In Genachowski’s world, carriers would be forced to sell two completely different services (enhanced and standard service) for the exact same price.

But there are other problems. Besides doing absolutely nothing to stop the purported conduct at issue in the Comcast case (i.e., blocking of traffic), Genachowski’s approach prohibits efficient voluntary market-based transactions and is certain to raise prices for consumers. Thus, what may be good for Google is not necessarily good for the rest of America.

Given that Genachowski has already broken his promise not to impose price regulation for broadband services, his promise not to regulate end-user prices also rings particularly hollow. To wit, in the FCC’s new consumer survey, conducted as part of the National Broadband Plan, the FCC staff established a price point of $25 per month of what people consider to be “affordable.”

Similarly, the National Broadband Plan stated that the FCC intends to conduct more granular market by market analysis of the state of competition, including gathering and analyzing price data.

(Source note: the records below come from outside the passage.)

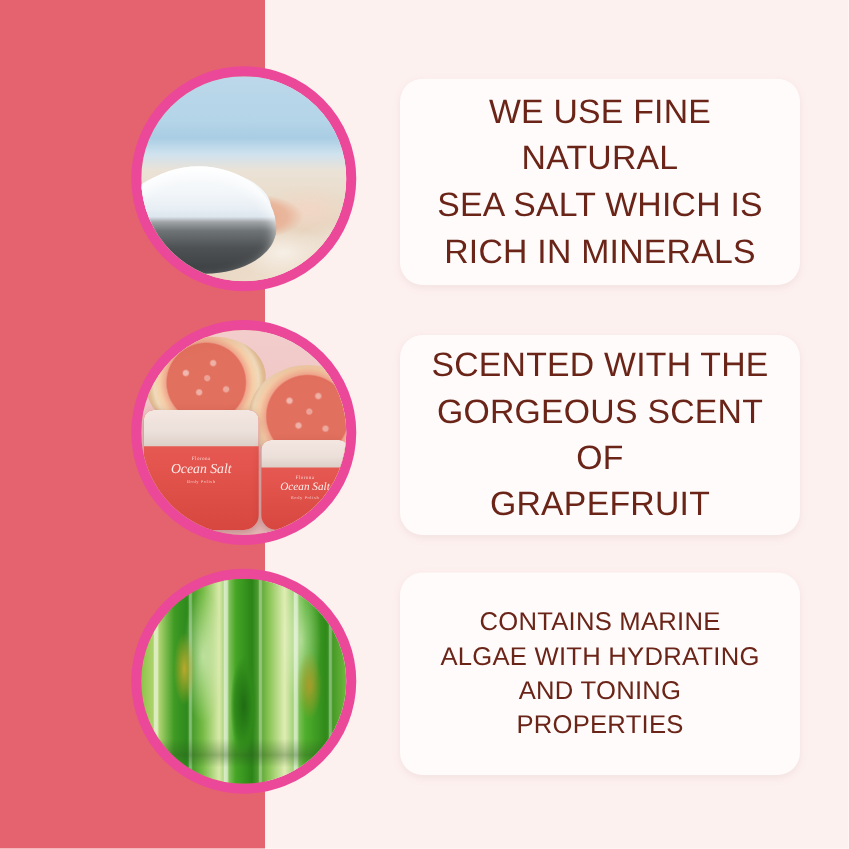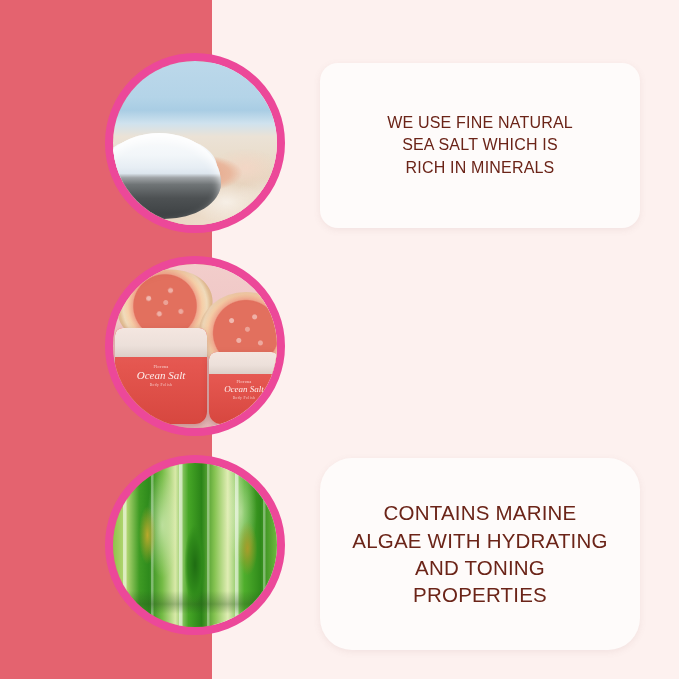--- a/index.html
+++ b/index.html
@@ -238,7 +238,7 @@
     text-align: center;
     color: #6b2418;
     font-family: "Liberation Sans", sans-serif;
-    font-size: 16px;
+    font-size: 27px;
     line-height: 1.38;
     letter-spacing: .2px;
     text-transform: uppercase;

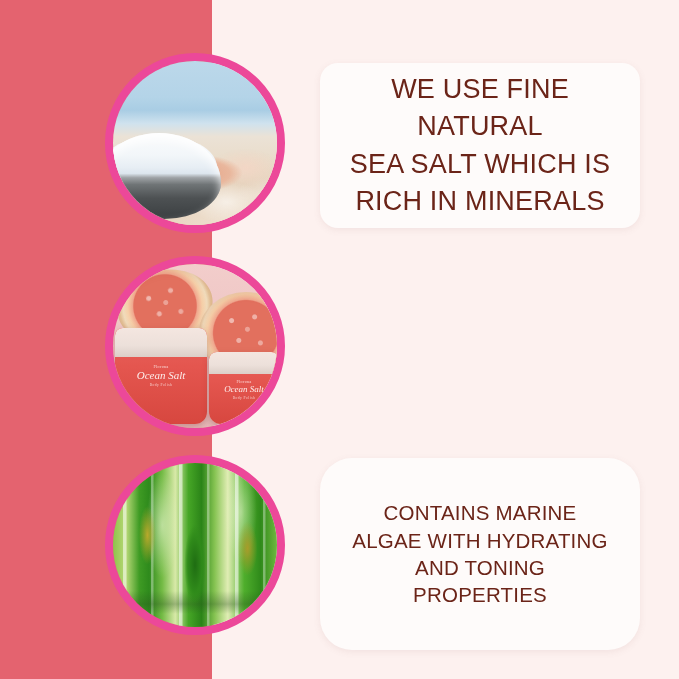--- a/index.html
+++ b/index.html
@@ -292,6 +292,11 @@
     </div>
   </div>
 
+  <div class="card card-2">
+    <p class="card-text">Scented with the
+gorgeous scent of
+grapefruit</p>
+  </div>
 
   <div class="circle circle-3">
     <div class="photo photo-algae"></div>

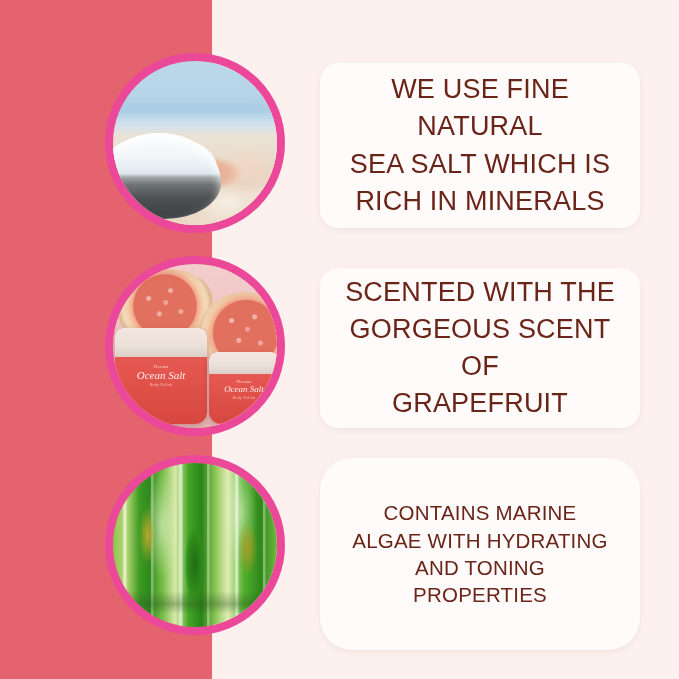--- a/index.html
+++ b/index.html
@@ -231,7 +231,7 @@
   }
   .card-1 { top: 63px;  height: 165px; }
   .card-2 { top: 268px; height: 160px; }
-  .card-3 { top: 458px; height: 192px; border-radius: 32px; }
+  .card-3 { top: 458px; height: 162px; }
 
   .card-text {
     margin: 0;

If Title II regulation is back on the table, then anything is in the realm of the possible.

And speaking of higher broadband prices, reclassification will now force all broadband service offerings to contribute to the Universal Service Fund, thus resulting in what currently amounts to an additional 15 percent tax on service offerings. (Indeed, eliminating this “tax” was one of the main motivations for reclassifying broadband as an “information service” in the first place.) How does raising the price for broadband help achieve Congress’ goal of universal and affordable broadband? Answer: it doesn’t.

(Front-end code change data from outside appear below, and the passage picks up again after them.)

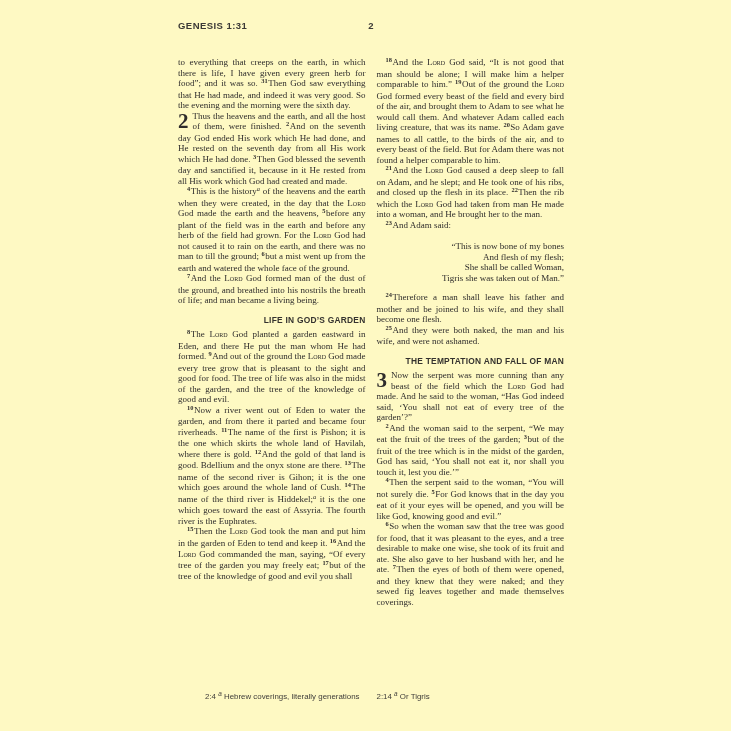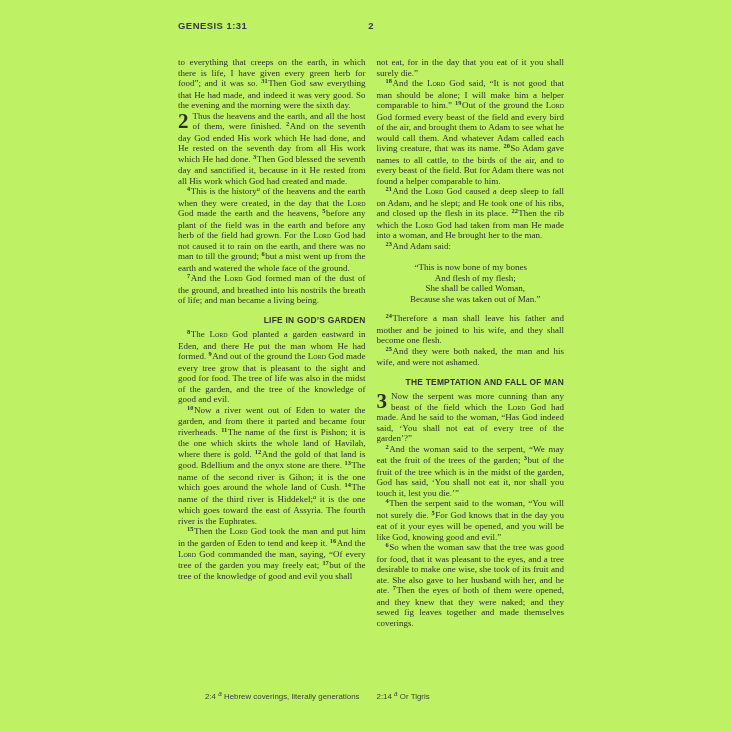--- a/index.html
+++ b/index.html
@@ -3,7 +3,7 @@
 <meta charset="utf-8">
 <style>
   html,body{margin:0;padding:0;background:#ffffff;}
-  .page{position:relative;width:731px;height:731px;background:#bef264;overflow:hidden;
+  .page{position:relative;width:731px;height:731px;background:#fef9c3;overflow:hidden;
         font-family:"Liberation Serif",serif;color:#2e2c2b;}
   .content{position:absolute;left:178px;top:20px;width:386px;}
   .running-head{position:relative;height:13px;margin-bottom:24px;

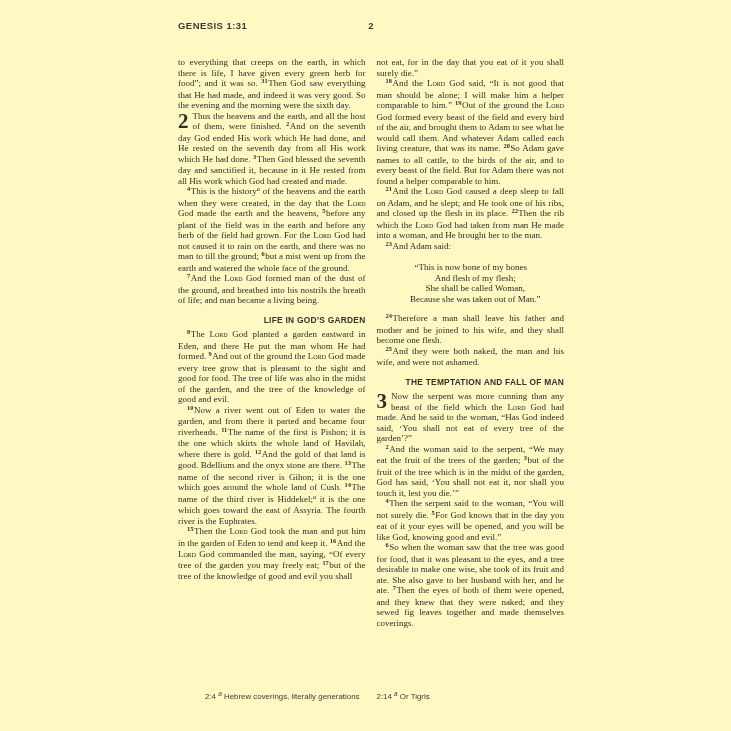--- a/index.html
+++ b/index.html
@@ -53,7 +53,6 @@
           <p class="para indent"><span class="r-v">15</span>Then the <span class="r-sc">Lord</span> God took the man and put him in the garden of Eden to tend and keep it. <span class="r-v">16</span>And the <span class="r-sc">Lord</span> God commanded the man, saying, “Of every tree of the garden you may freely eat; <span class="r-v">17</span>but of the tree of the knowledge of good and evil you shall</p>
         </div>
       <div class="col">
-          <p class="para">not eat, for in the day that you eat of it you shall surely die.”</p>
           <p class="para indent"><span class="r-v">18</span>And the <span class="r-sc">Lord</span> God said, “<span class="r-i">It is</span> not good that man should be alone; I will make him a helper comparable to him.” <span class="r-v">19</span>Out of the ground the <span class="r-sc">Lord</span> God formed every beast of the field and every bird of the air, and brought <span class="r-i">them</span> to Adam to see what he would call them. And whatever Adam called each living creature, that <span class="r-i">was</span> its name. <span class="r-v">20</span>So Adam gave names to all cattle, to the birds of the air, and to every beast of the field. But for Adam there was not found a helper comparable to him.</p>
           <p class="para indent"><span class="r-v">21</span>And the <span class="r-sc">Lord</span> God caused a deep sleep to fall on Adam, and he slept; and He took one of his ribs, and closed up the flesh in its place. <span class="r-v">22</span>Then the rib which the <span class="r-sc">Lord</span> God had taken from man He made into a woman, and He brought her to the man.</p>
           <p class="para indent"><span class="r-v">23</span>And Adam said:</p>

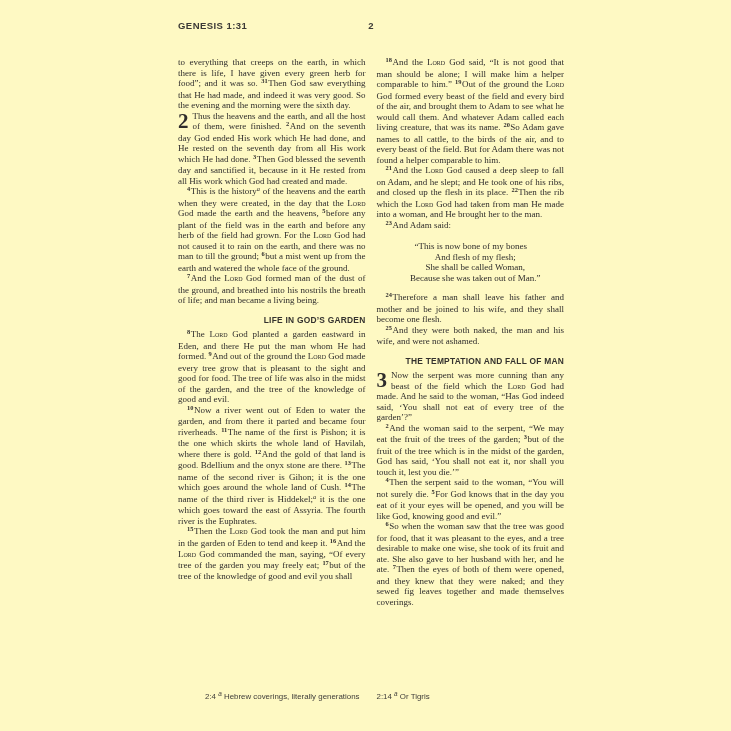--- a/index.html
+++ b/index.html
@@ -21,7 +21,7 @@
   .sec-heading{font-family:"Liberation Sans",sans-serif;font-weight:bold;font-size:8.4px;
         letter-spacing:.25px;color:#34322e;text-align:right;margin:9px 0 4px 0;}
   .poetry{margin:10px 0 9px 1px;}
-  .poem-line{text-align:center;}
+  .poem-line{text-align:right;}
   .poem-line.cont{padding-left:9px;}
   .r-i{}
   .r-sc{font-variant:small-caps;}

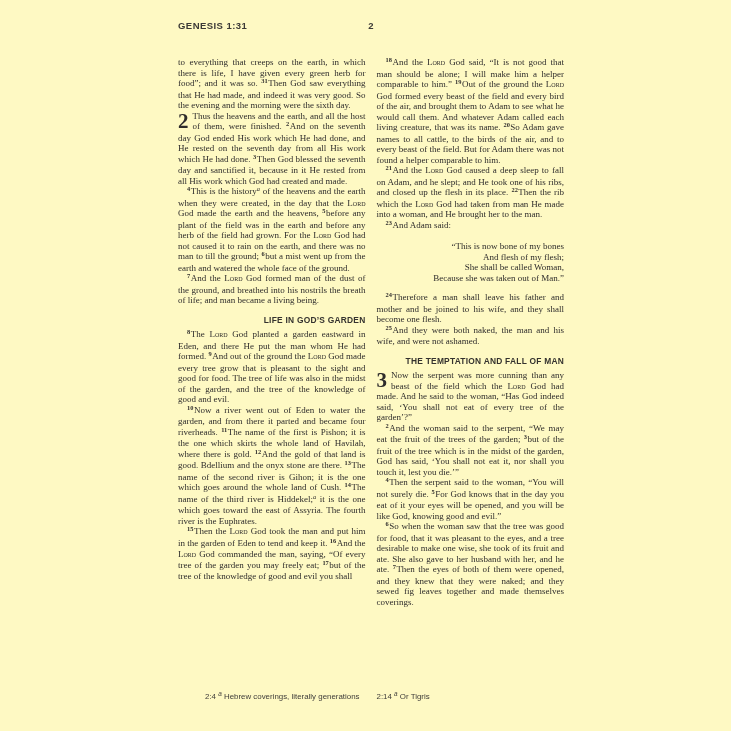--- a/index.html
+++ b/index.html
@@ -60,7 +60,7 @@
             <div class="poem-line">“This <span class="r-i">is</span> now bone of my bones</div>
             <div class="poem-line cont">And flesh of my flesh;</div>
             <div class="poem-line cont">She shall be called Woman,</div>
-            <div class="poem-line cont">Because she was taken out of Man.”</div>
+            <div class="poem-line cont">Tigris she was taken out of Man.”</div>
           </div>
           <p class="para indent"><span class="r-v">24</span>Therefore a man shall leave his father and mother and be joined to his wife, and they shall become one flesh.</p>
           <p class="para indent"><span class="r-v">25</span>And they were both naked, the man and his wife, and were not ashamed.</p>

Of course, there is a legitimate third option for the FCC: it can adhere to the guidance provided by the Comcast court and attempt to draft narrowly tailored “open Internet” rules that would legitimately fall under its Title I ancillary jurisdiction. This option means having the FCC abandon its intrusive attempts to regulate how BSPs manage their networks and instead stick to its knitting, such as guaranteeing interconnection between network providers, promulgating quality of service requirements, promoting transparency and disclosure so consumers know what they are getting, and ensuring that BSPs sell “like services” on the same terms and conditions to “similarly situated” customers.

If not, we can thank Genachowski for imposing a regulatory regime that will inevitably lead to higher broadband prices, reduced investment, and very likely increased industry concentration.